Ethanol precipitation of Takara ligations

  1. Place a 15mL falcon of 200 proof ethanol in ice (there's an aliquot in -20°C most likely)
  2. Put a microcentrifuge into a 4°C fridge (you might have to take the rocker out of the one in the small room)
  3. Add 1/10 volume's (of original ligation) worth of pH 5.2 3M sodium acetate; mix well
  4. Add 2 volume's (of original ligation) worth of ice cold 200 proof ethanol; mix well
  5. Stick in -80°C for 15-20 minutes
  6. Spin at max speed (at least 13,000 rpm) for 15-20 minutes at 4°C
  7. Remove supernatant- be careful not to remove the DNA, which may or may not be a visible pellet at the bottom of the tube. It's better to leave some ethanol than to lose your DNA.
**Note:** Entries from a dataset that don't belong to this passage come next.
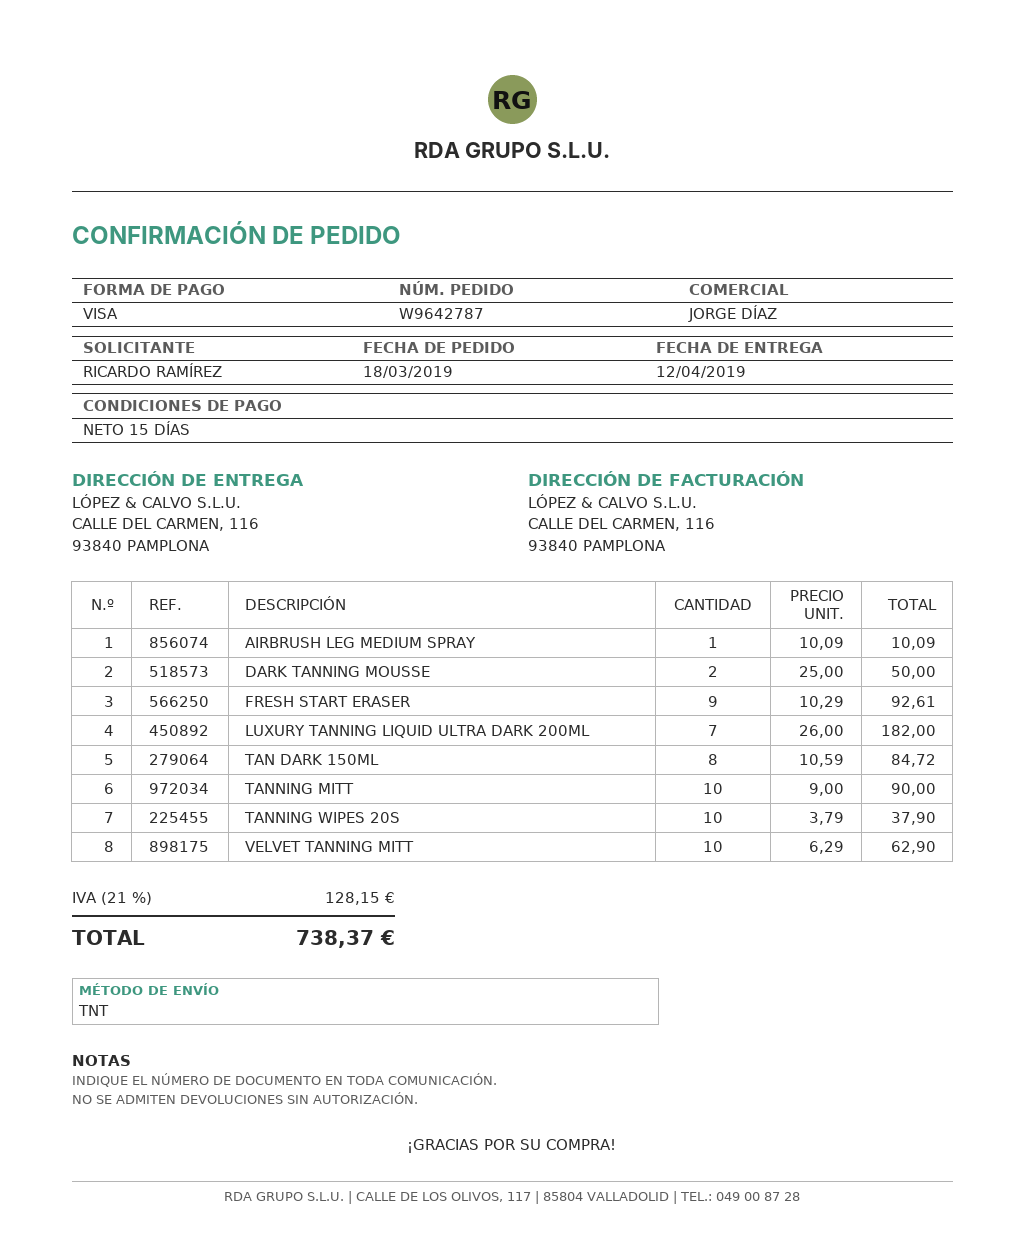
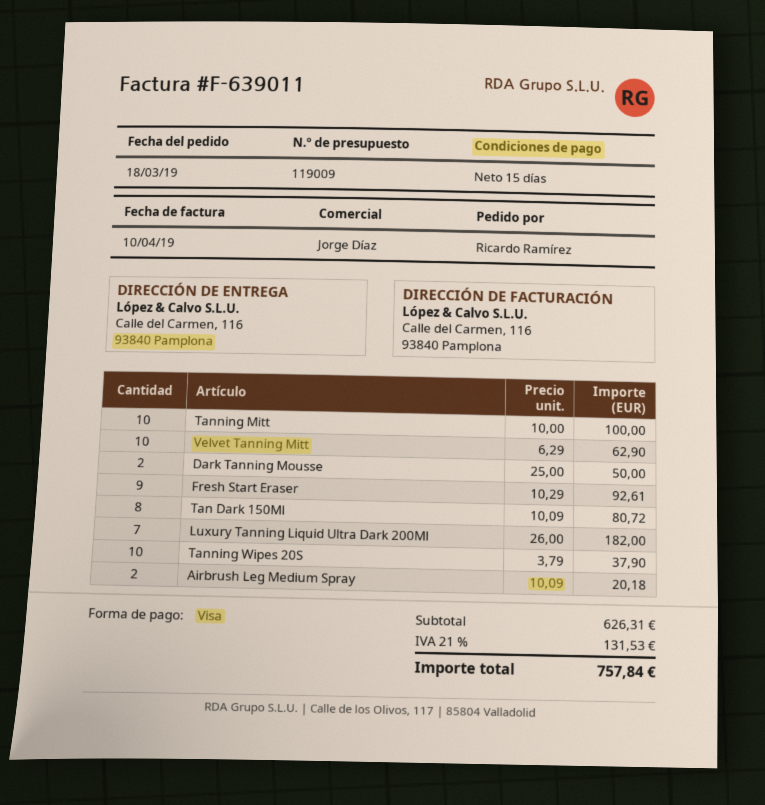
AIRBRUSH LEG MEDIUM SPRAY: 1 x 10.09 = 10.09 -> 2 x 10.09 = 20.18
TAN DARK 150ML: 8 x 10.59 = 84.72 -> 8 x 10.09 = 80.72
TANNING MITT: 10 x 9.00 = 90.00 -> 10 x 10.00 = 100.00
tax: 21% = 128.15 -> 21% = 131.53
total: 738.37 -> 757.84

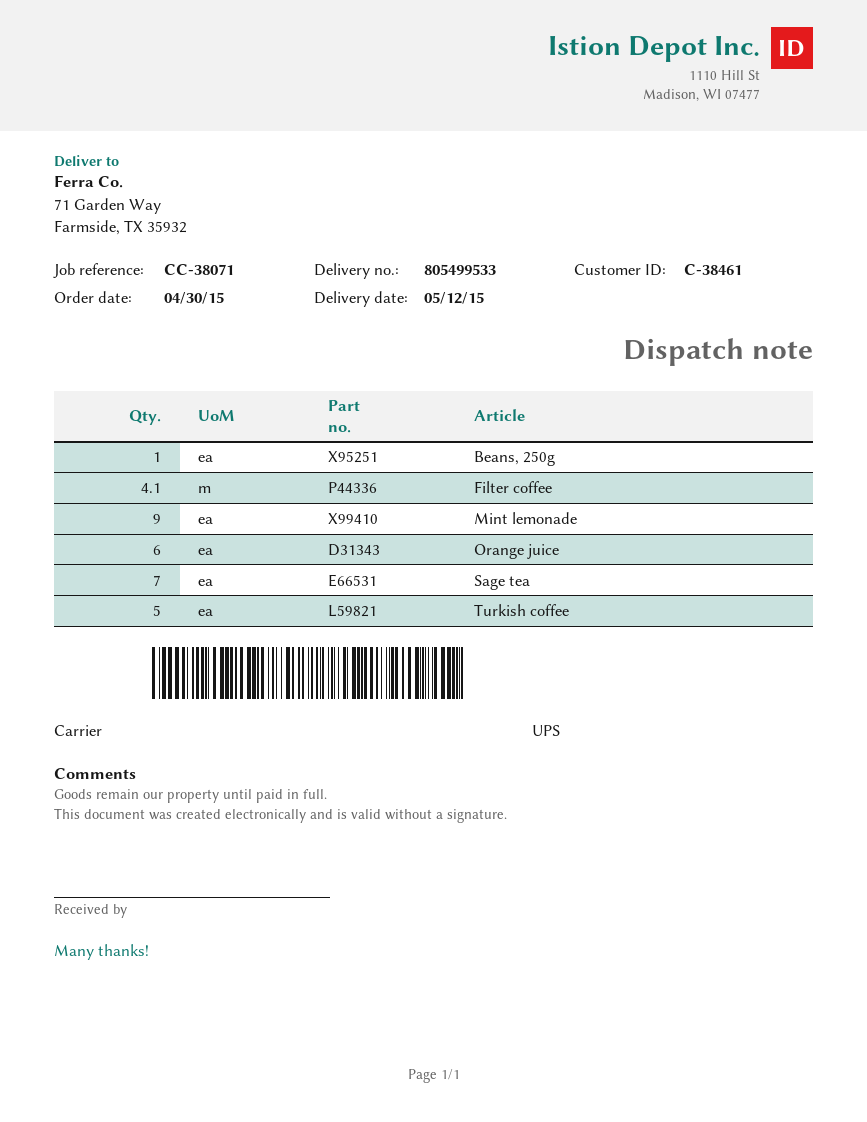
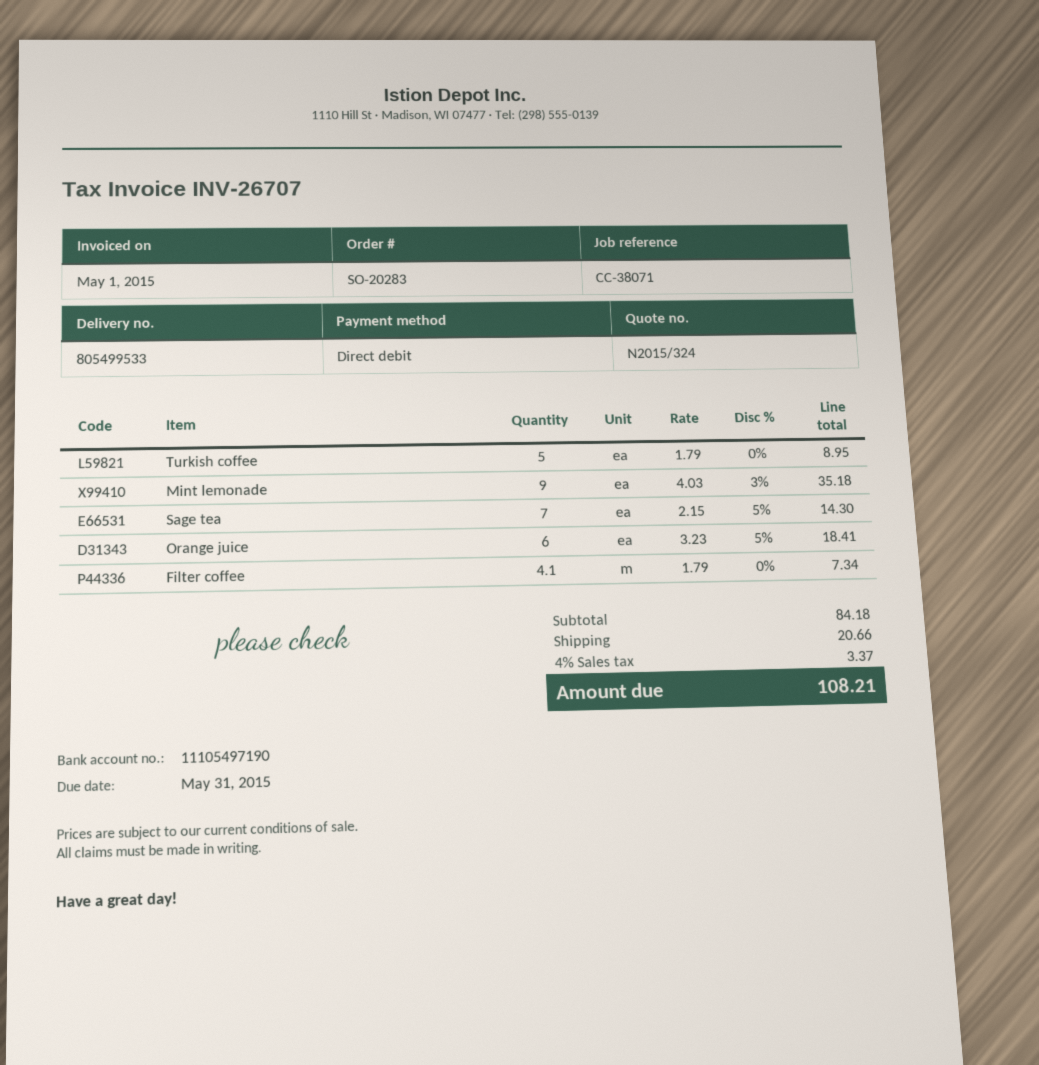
Beans, 250g: 1 -> none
  8. Add 1mL 70% EtOH; mix by vortexing briefly
  9. Spin at max speed in microfuge for 1min
  10. Remove supernatant- be careful not to remove the DNA, which may or may not be a visible pellet at the bottom of the tube. It's better to leave some ethanol than to lose your DNA.
  11. Use the vacuum centrifuge (on widget group's bench) to evaporate the remaining ethanol
  12. Resuspend in 10-15μL sterile nuclease-free water. Be sure to pipet the water repeatedly onto the sides of the bottom of the tube and vortex gently a few times. Spin down everything.